Interview de Laurent Stalla-Bourdillon, prêtre, théologien, enseignant au collège des Bernardins, spécialiste des rapports entre anthropologie et technologie.

Pourquoi devrions-nous nous inquiéter du développement de la parole artificielle dans nos vies quotidiennes ?

Cette inquiétude s’exprime dès 2020, dans les propos du psychiatre Serge Tisseron [1] qui alertait sur les effets des interactions verbales avec les machines. C’était donc bien avant le raz-de-marée des intelligences artificielles génératives.

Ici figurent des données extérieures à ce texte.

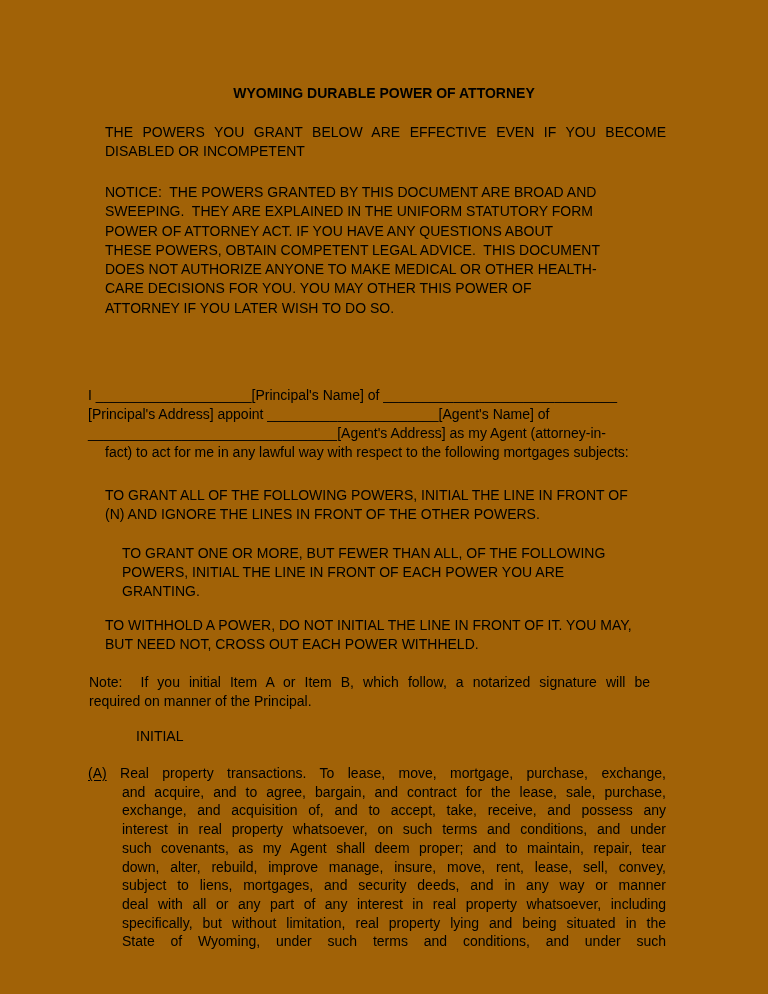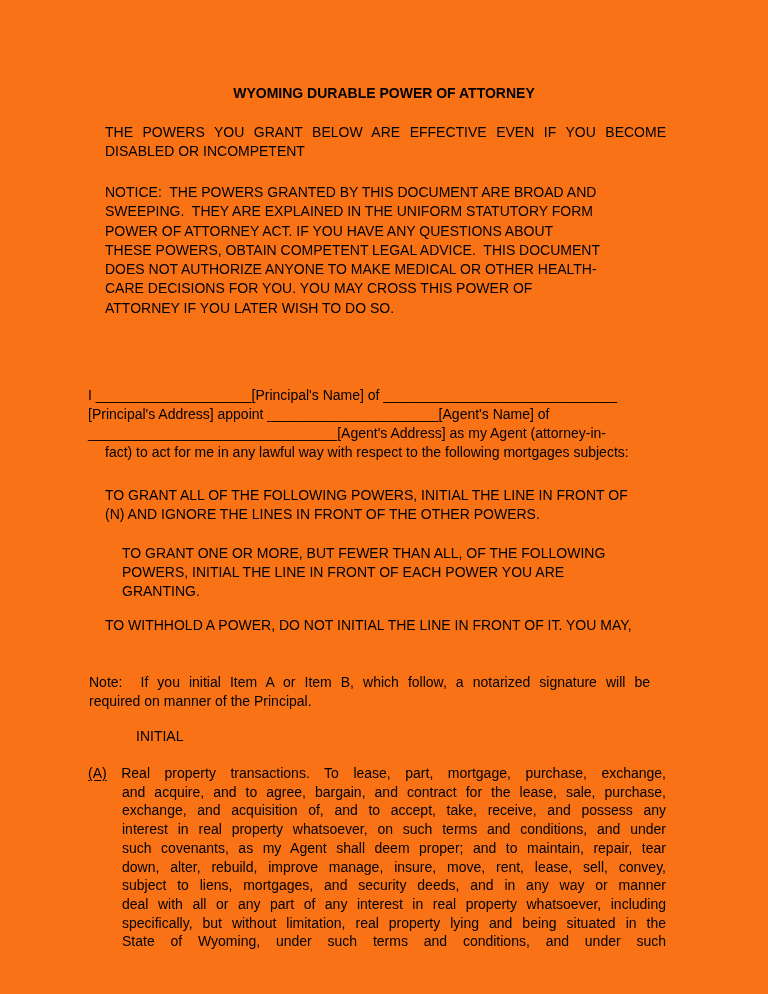--- a/index.html
+++ b/index.html
@@ -8,7 +8,7 @@
     position: relative;
     width: 768px;
     height: 994px;
-    background: #f97316;
+    background: #a16207;
     overflow: hidden;
     font-family: "Liberation Sans", "DejaVu Sans", sans-serif;
     font-size: 14px;

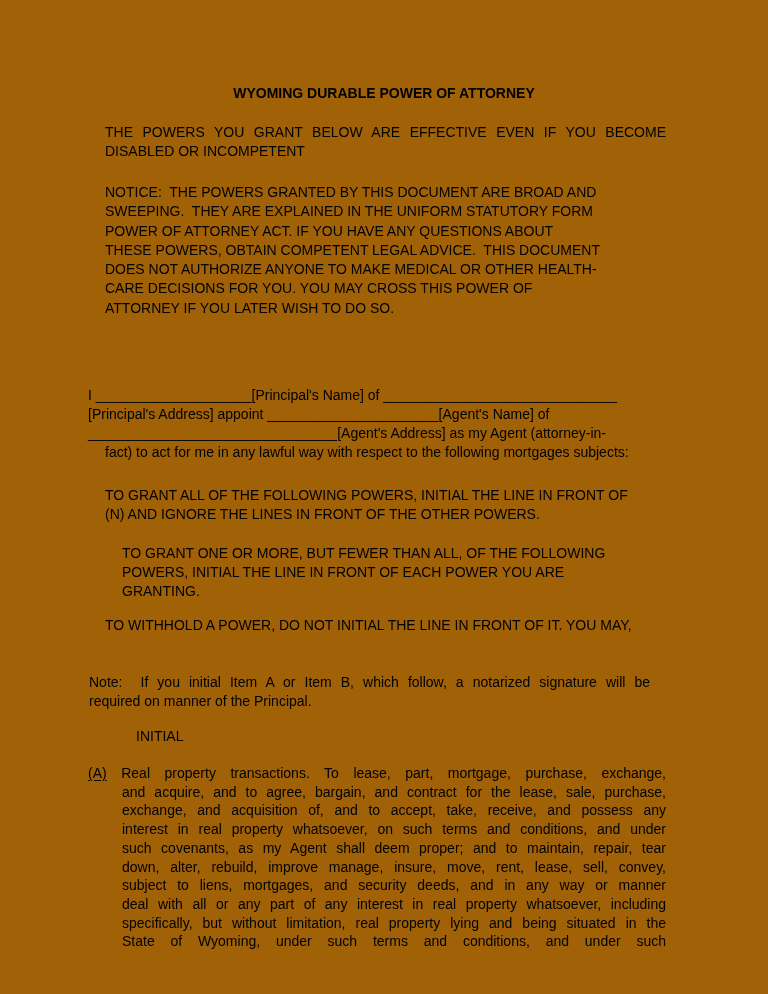--- a/index.html
+++ b/index.html
@@ -53,7 +53,7 @@
     <div class="line">POWER OF ATTORNEY ACT. IF YOU HAVE ANY QUESTIONS ABOUT</div>
     <div class="line">THESE POWERS, OBTAIN COMPETENT LEGAL ADVICE.  THIS DOCUMENT</div>
     <div class="line">DOES NOT AUTHORIZE ANYONE TO MAKE MEDICAL OR OTHER HEALTH-</div>
-    <div class="line">CARE DECISIONS FOR YOU. YOU MAY CROSS THIS POWER OF</div>
+    <div class="line">CARE DECISIONS FOR YOU. YOU MAY OTHER THIS POWER OF</div>
     <div class="line">ATTORNEY IF YOU LATER WISH TO DO SO.</div>
   </div>
 

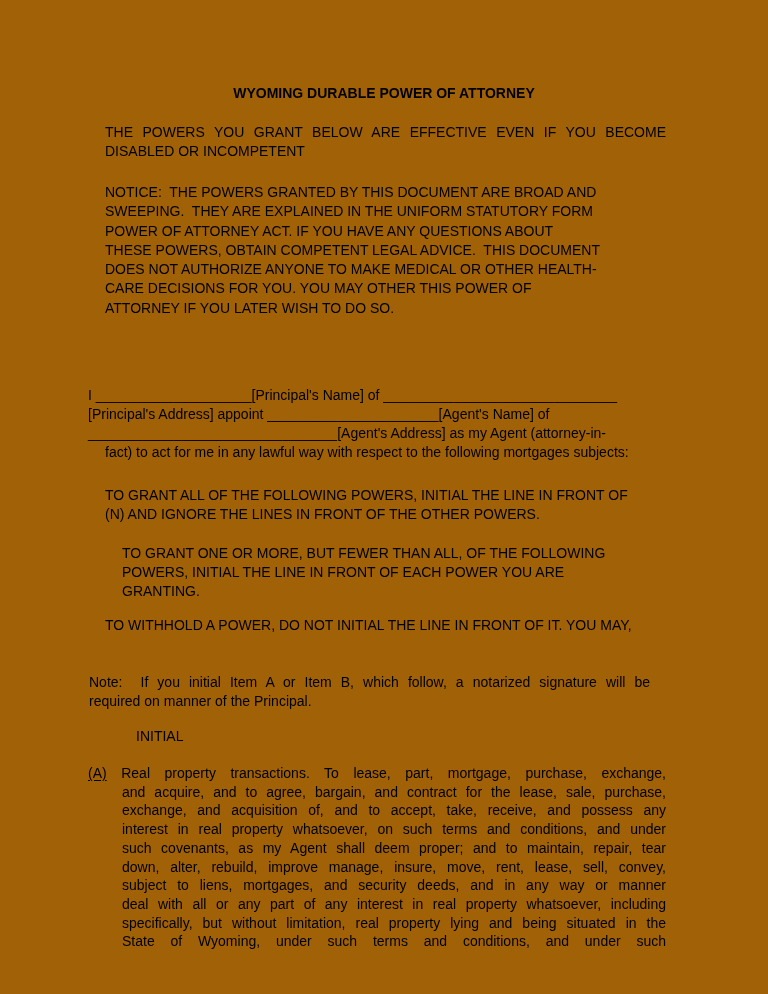--- a/index.html
+++ b/index.html
@@ -77,6 +77,7 @@
 
   <div class="block withhold">
     <div class="line">TO WITHHOLD A POWER, DO NOT INITIAL THE LINE IN FRONT OF IT. YOU MAY,</div>
+    <div class="line">BUT NEED NOT, CROSS OUT EACH POWER WITHHELD.</div>
   </div>
 
   <div class="block note">

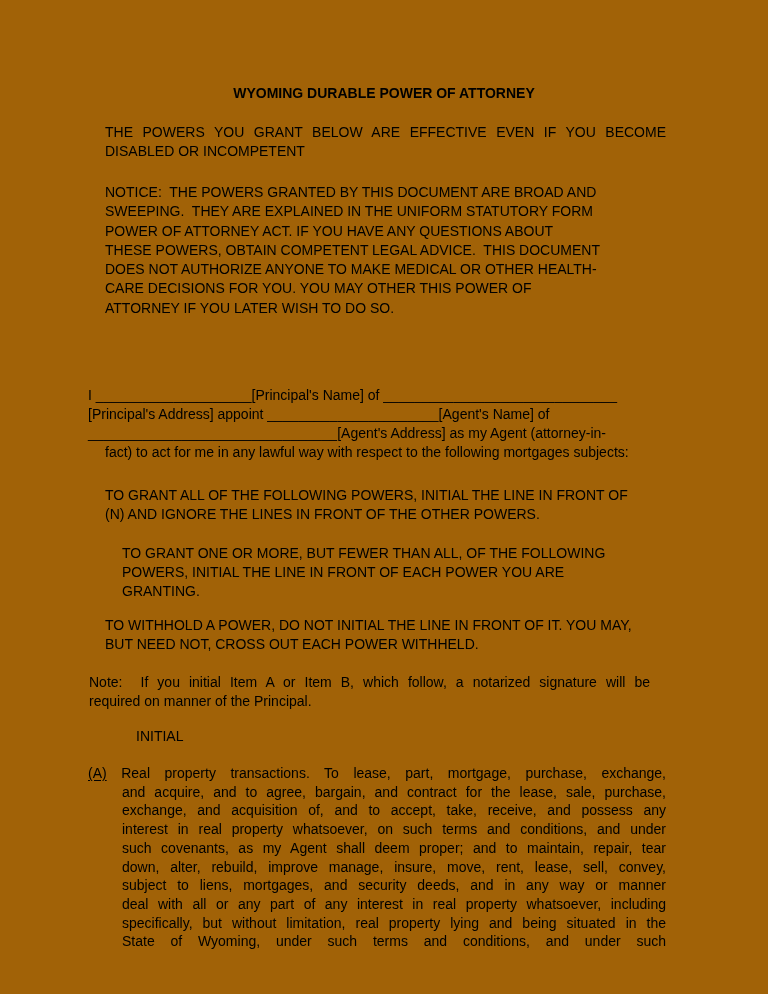--- a/index.html
+++ b/index.html
@@ -88,7 +88,7 @@
   <div class="block initial">INITIAL</div>
 
   <div class="block itema">
-    <div class="line j"><span class="u">(A)</span><span> Real property transactions. To lease, part, mortgage, purchase, exchange,</span></div>
+    <div class="line j"><span class="u">(A)</span><span> Real property transactions. To lease, move, mortgage, purchase, exchange,</span></div>
     <div class="line j">and acquire, and to agree, bargain, and contract for the lease, sale, purchase,</div>
     <div class="line j">exchange, and acquisition of, and to accept, take, receive, and possess any</div>
     <div class="line j">interest in real property whatsoever, on such terms and conditions, and under</div>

Il disait : «  la machine parlante risque de confronter l’homme à deux caractéristiques qui lui ont permis de se socialiser et de conquérir le monde, mais qui pourraient le perdre à partir du moment où elles seraient exploitées sans autre préoccupation par les marchands : la recherche d’un interlocuteur attentif et jamais fatigué de l’écouter, et la tendance à attribuer aux objets qui attirent son attention, des dispositions bienveillantes ou hostiles. Ce qui nous amène à cette question : si la synthèse vocale simplifie nos relations aux machines, ne va-t-elle pas compliquer nos relations avec nous-mêmes et avec nos semblables ?  » La projection d’une sort de qualité d’humanité sur les machines, on parle d’anthropomorphisation des machines, est un redoutable danger.

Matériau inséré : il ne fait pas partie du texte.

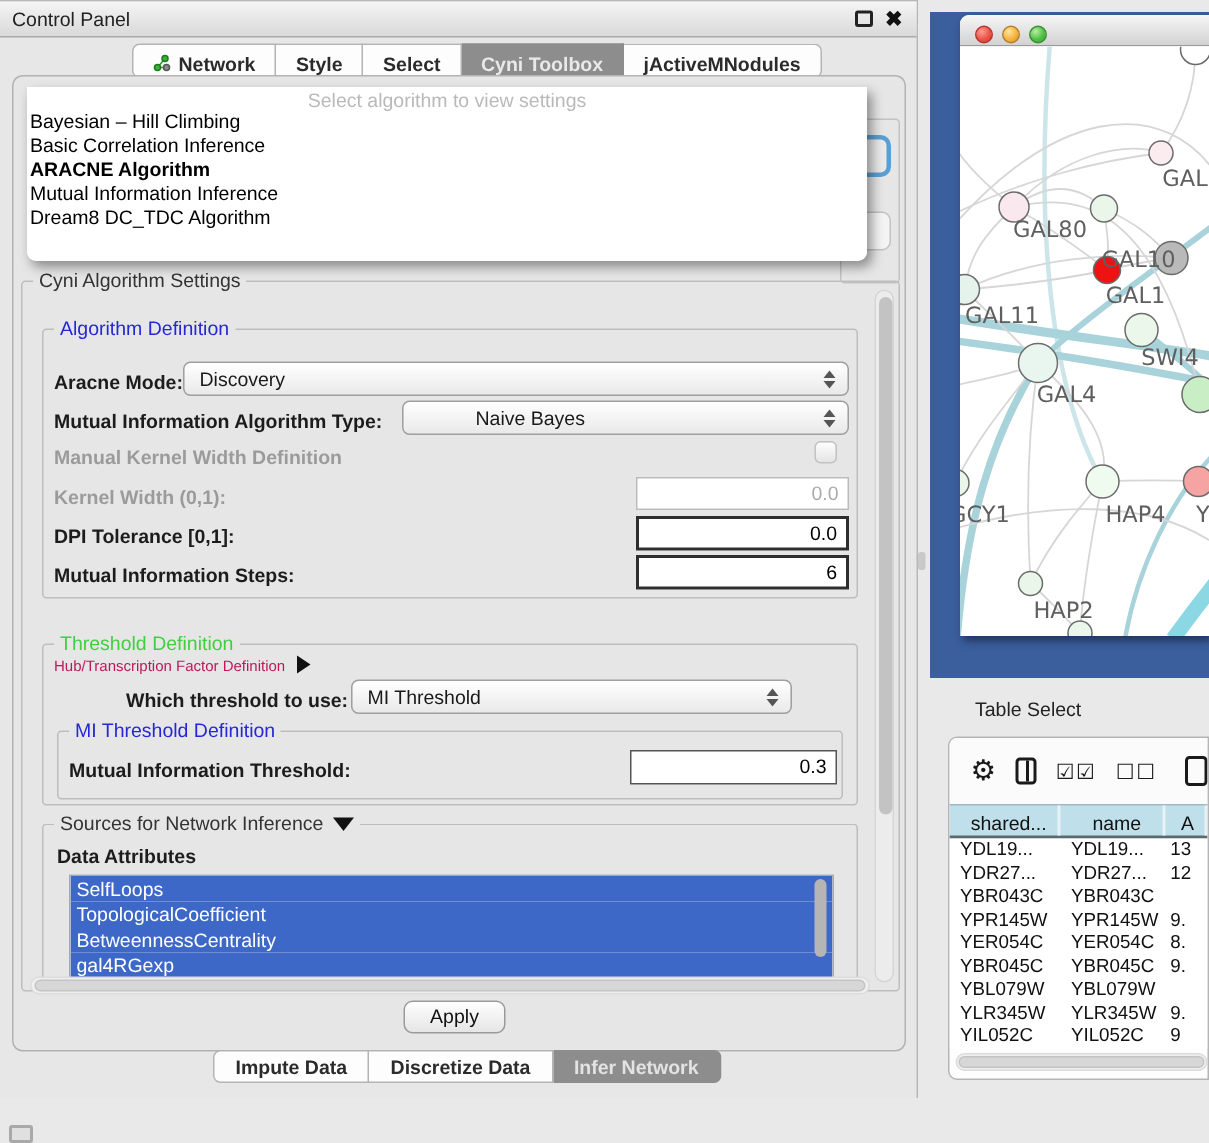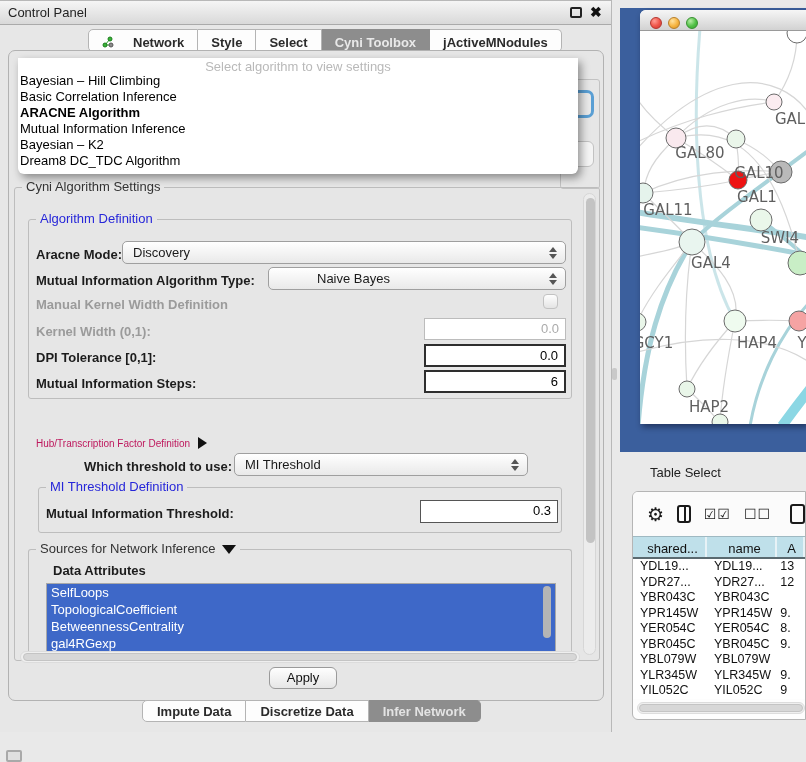--- a/index.html
+++ b/index.html
@@ -16,7 +16,7 @@
 
   
   .tabbar { left:88px; top:28px; height:23px; display:flex; }
-  .tab { background:#fdfdfd; border:1px solid #b4b4b4; border-left:none; padding:3px 13px 0 13px; font-weight:bold; color:#2b2b2b; white-space:nowrap; height:23px; display:flex; align-items:center; gap:19px; }
+  .tab { background:#fdfdfd; border:1px solid #b4b4b4; border-left:none; padding:3px 13px 0 13px; font-weight:bold; color:#2b2b2b; white-space:nowrap; height:23px; display:flex; align-items:center; gap:5px; }
   .tab:first-child { border-left:1px solid #b4b4b4; border-radius:5px 0 0 5px; }
   .tab:last-child { border-radius:0 5px 5px 0; }
   .tab.selected { background:#8d8d8d; color:#e9e9e9; border-color:#8d8d8d; }

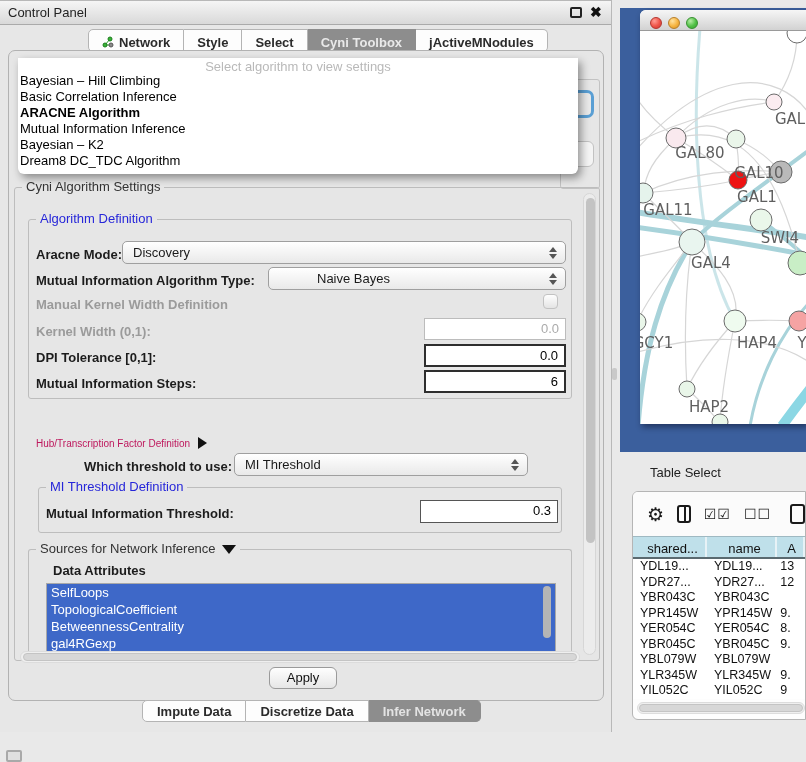--- a/index.html
+++ b/index.html
@@ -159,7 +159,6 @@
         <div class="dd-item">Basic Correlation Inference</div>
         <div class="dd-item bold">ARACNE Algorithm</div>
         <div class="dd-item">Mutual Information Inference</div>
-        <div class="dd-item">Bayesian – K2</div>
         <div class="dd-item">Dream8 DC_TDC Algorithm</div>
       </div>
   </div>

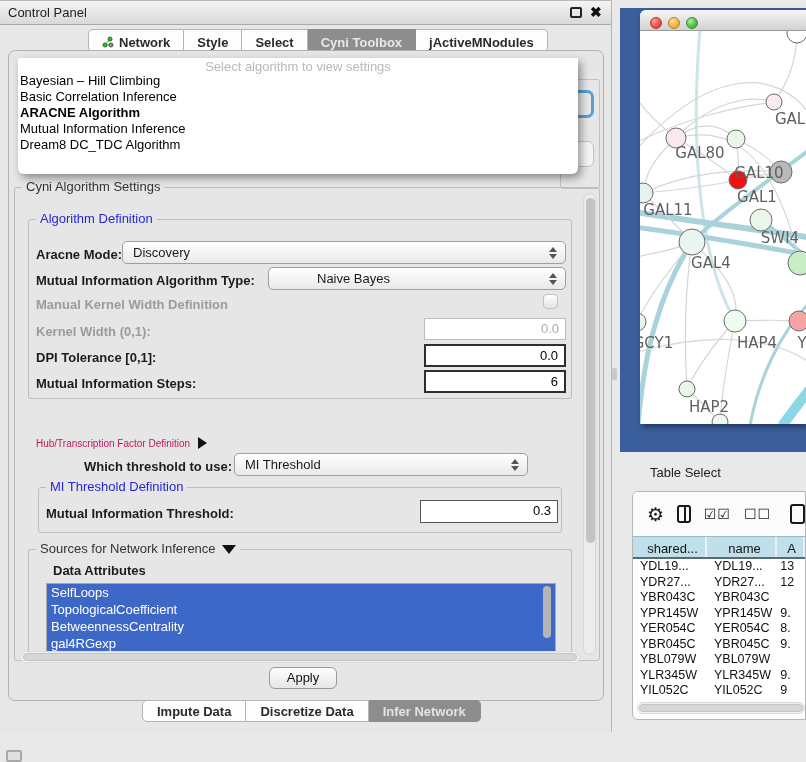--- a/index.html
+++ b/index.html
@@ -209,6 +209,9 @@
     <span>Hub/Transcription Factor Definition</span><span class="disclosure-right"></span>
   </div>
 
+  <div class="groupbox" style="left:28px; top:428px; width:544px; height:108px;">
+    <span class="gb-label green">Threshold Definition</span>
+  </div>
   <div class="fieldlabel" style="left:84px; top:458px;">Which threshold to use:</div>
   <div class="combo" style="left:234px; top:452px; width:294px; height:23px;">
     <span>MI Threshold</span>

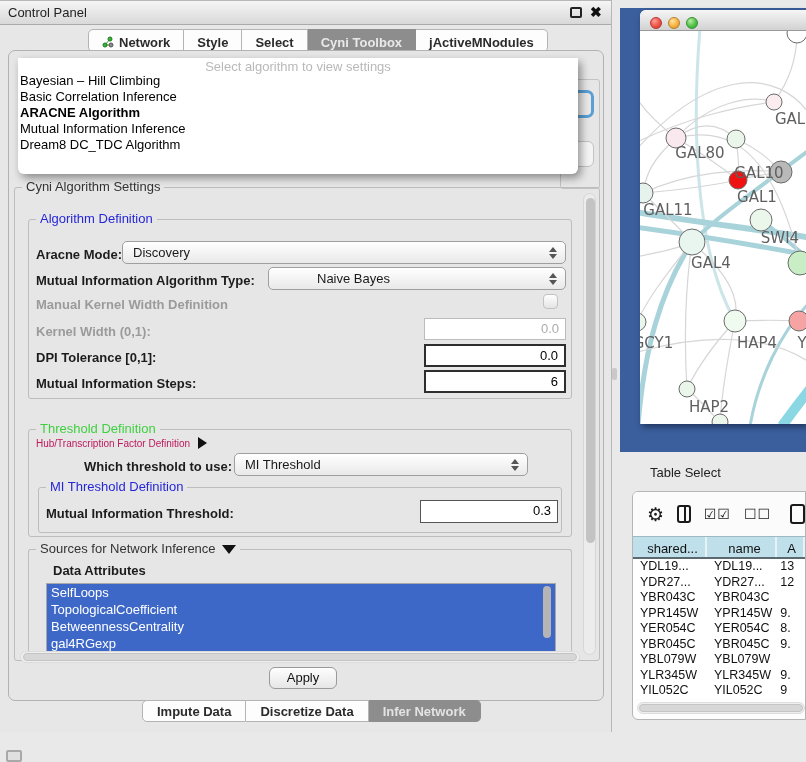--- a/index.html
+++ b/index.html
@@ -230,7 +230,7 @@
   <div class="groupbox" style="left:28px; top:548px; width:544px; height:112px; border-bottom:none;">
     <span class="gb-label"><span>Sources for Network Inference</span><span class="disclosure-down"></span></span>
   </div>
-  <div class="fieldlabel" style="left:38px; top:562px;margin-left:15px;">Data Attributes</div>
+  <div class="fieldlabel" style="left:38px; top:562px;">Data Attributes</div>
   <div class="attr-list" style="left:46px; top:582px; width:510px; height:70px;">
 
   <div class="attr-item">SelfLoops</div>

Que savons-nous aujourd’hui de la nature de cette parole synthétique, et pourquoi est-elle si troublante ?

Dans le même sens, Alexeï Grinbaum [2] s’interrogeait sur la nature de ce langage sans origine humaine, produit par la seule puissance des calculateurs. La voix des machines mime le langage humain, sans que l’oreille ne puisse distinguer l’authenticité de sa source. Elle ne provient ni d’un corps et n’est portée par aucun souffle. Elle n’est qu’une apparence sans présence. «  Ça parle  », mais personne ne parle. Car il n’y a personne. Voilà ce qui est particulièrement troublant.

Pourquoi réagissons-nous si peu à cette invasion des voix artificielles ?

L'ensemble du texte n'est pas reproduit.